A pall (also called mortcloth or casket saddle) is a cloth that covers a casket or coffin at funerals. The word comes from the Latin pallium ('cloak'), through Old English. A pall or palla is also a stiffened square card covered with white linen, usually embroidered with a cross or some other appropriate symbol. The purpose of this pall is to keep dust and insects from falling into the Eucharistic elements in a chalice. The derivation is the same: the cloth is named after the presumed cloth that covered the body of Jesus.

The use of a rich cloth pall to cover the casket or coffin during the funeral grew during the Middle Ages; initially these were brightly coloured and patterned, only later black, and later still white. They were usually then given to the Church to use for vestments or other decorations.

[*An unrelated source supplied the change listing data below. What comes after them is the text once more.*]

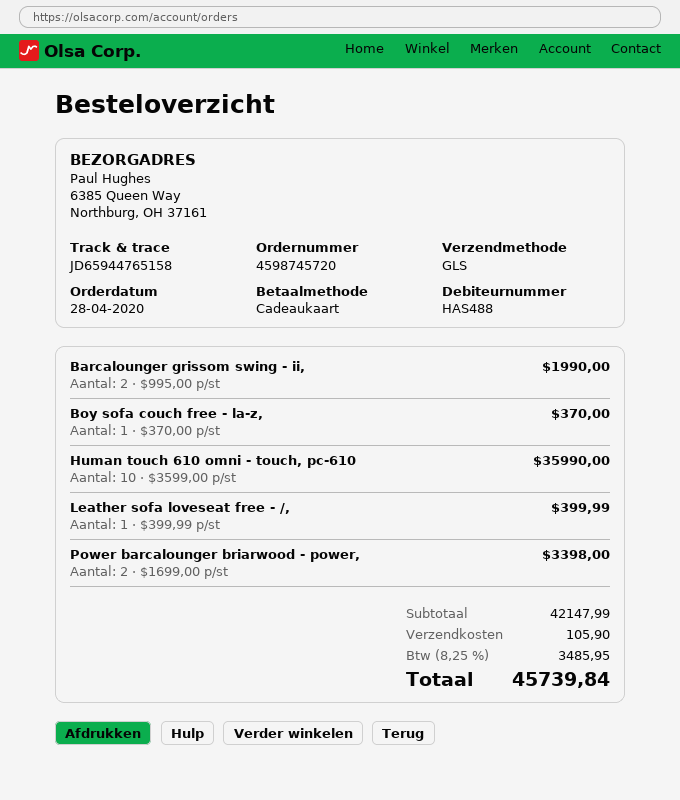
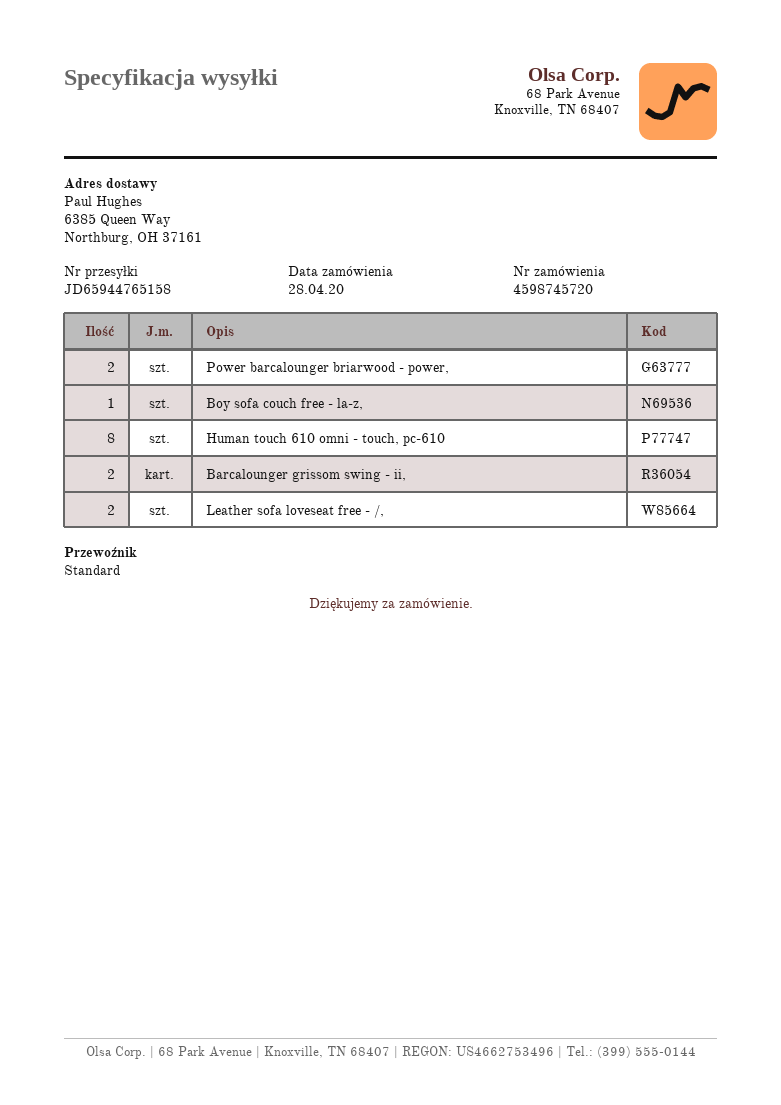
shipping method: GLS -> standard
Human touch 610 omni - touch, pc-610: 10 -> 8
Leather sofa loveseat free - /,: 1 -> 2

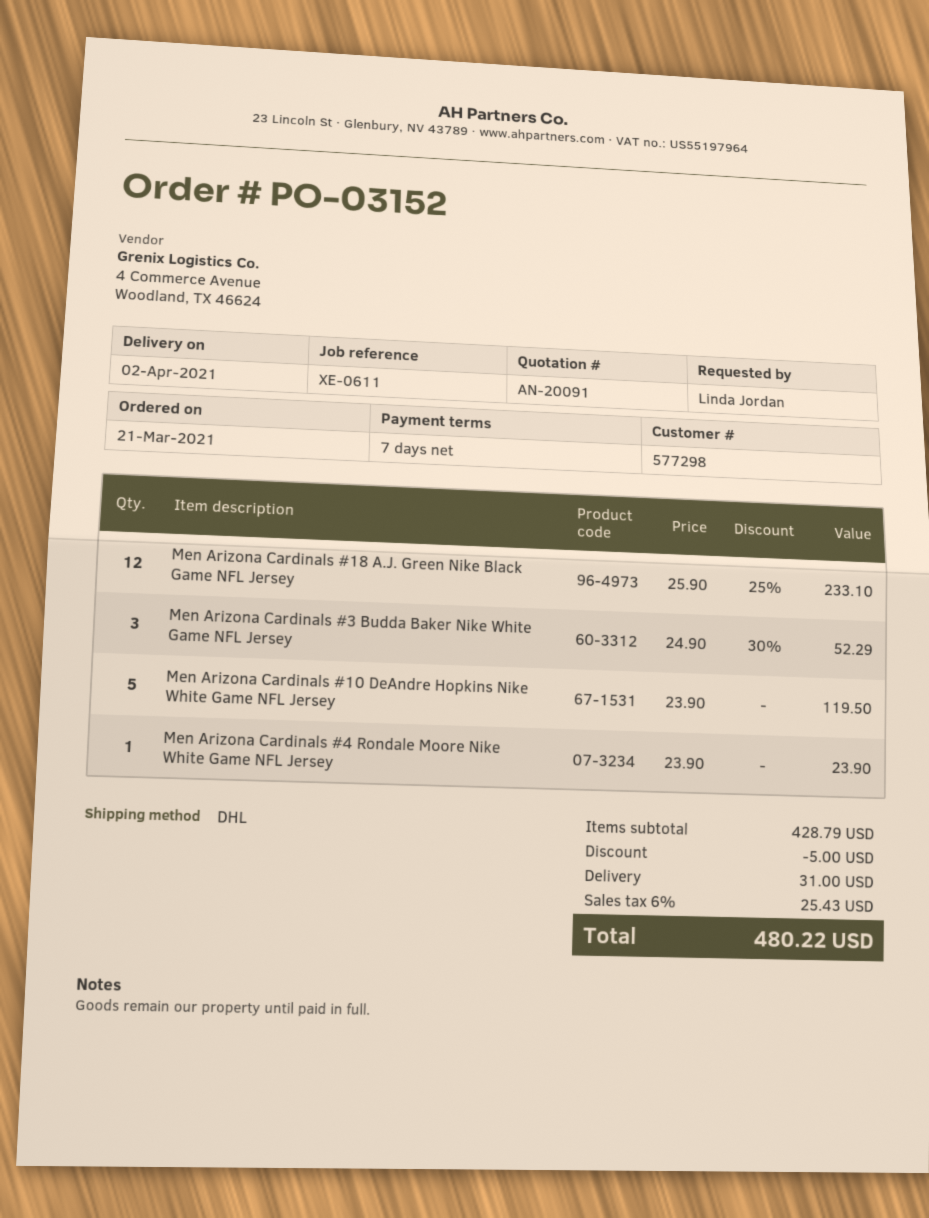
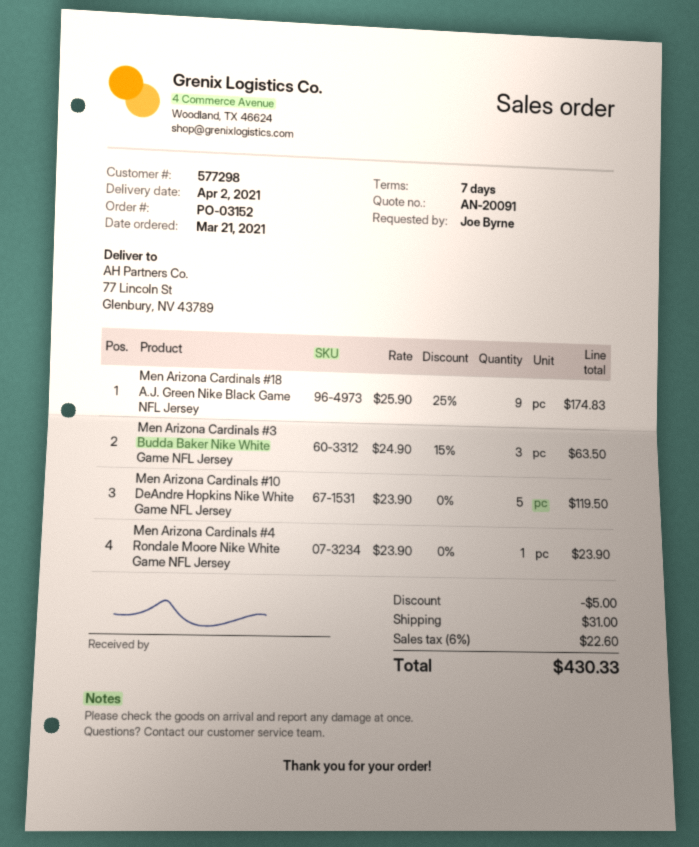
ordered by: Linda Jordan -> Joe Byrne
Men Arizona Cardinals #18 A.J. Green Nike Black Game NFL Jersey: 12 x 25.90 - 25% = 233.10 -> 9 x 25.90 - 25% = 174.83
Men Arizona Cardinals #3 Budda Baker Nike White Game NFL Jersey: 3 x 24.90 - 30% = 52.29 -> 3 x 24.90 - 15% = 63.50
tax: 6% = 25.43 -> 6% = 22.60
total: 480.22 -> 430.33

The rules for the pall's colour and use vary depending on religious and cultural traditions. Commonly today palls are pure white, to symbolize the white clothes worn during baptism and the joyful triumph over death brought about by the Resurrection. The colour is not fixed, though, and may vary with the liturgical season. Traditionally, it is common for the pall, as well as the vestments of the clergy to be black. The pall will often be decorated with a cross, often running the whole length of the cloth from end to end in all four directions, signifying the sovereignty of Christ's triumph over sin and the Crucifixion.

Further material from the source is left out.